First, we discovered that older cancer patients can and do often have other significant health issues (on average 3 comorbidities per patient). We also discovered that a comprehensive geriatric assessment independently adds to the prognostic prediction of classic oncology predictors.
In fact, in formal multivariate analysis, predictive scores for the risk of toxicity from chemotherapy (such as our Chemotherapy Risk Assessment Scale for High-age patients (CRASH score)) combine geriatric and oncology predictors. We also found that despite often experiencing grade 3-4 side effects from chemotherapy, older patients usually remained quite functional throughout treatment.
I designed decision help models for the use of adjuvant chemotherapy (treatment given after surgery) in hormone positive breast cancer, including comorbidity (one or more additional disease co-occuring with the primary disorder, and another one for older acute myeloid leukemia patients.
Increasingly, we are finding that comorbidity also influences the behaviour of the cancer. For example, diabetic patients are more likely to relapse from a colon cancer, all other things being equal. This is a fascinating and very underexplored research area. Big Data could be a splendid tool for this field.

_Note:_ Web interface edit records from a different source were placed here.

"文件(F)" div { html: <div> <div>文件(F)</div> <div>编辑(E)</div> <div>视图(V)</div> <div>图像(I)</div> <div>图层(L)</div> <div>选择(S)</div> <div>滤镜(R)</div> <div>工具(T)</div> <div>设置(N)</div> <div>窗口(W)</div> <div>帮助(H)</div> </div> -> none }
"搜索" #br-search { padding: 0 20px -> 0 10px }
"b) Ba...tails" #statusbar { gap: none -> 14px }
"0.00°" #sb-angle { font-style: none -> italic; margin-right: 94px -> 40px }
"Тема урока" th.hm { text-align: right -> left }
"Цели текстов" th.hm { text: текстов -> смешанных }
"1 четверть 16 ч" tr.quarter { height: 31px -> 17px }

What career advice would you like to pass on to early career researchers?
My number one advice is: Find a good mentor”. It does not necessarily mean ’the top hot shot at the top institution’. If that person is a poor teacher, or already has 6 mentees in attendance, you may not get the best mentoring. Choose a good researcher at a good institution in a field that sparks your interest, someone who has time and projects for you.
My second advice is: “Develop the EPIC qualities of a researcher: Enthusiasm, Perseverance, Integrity, and Creativity”. My third advice is: “Networking, networking, networking”. The truth is that when people look at speakers for conferences, collaborators for projects, authors for book chapters, or committee members, the first place they will look into is their memory.
And you never know whose expertise you may need to help you in the future. Interacting with smart people in your field also sparks ideas.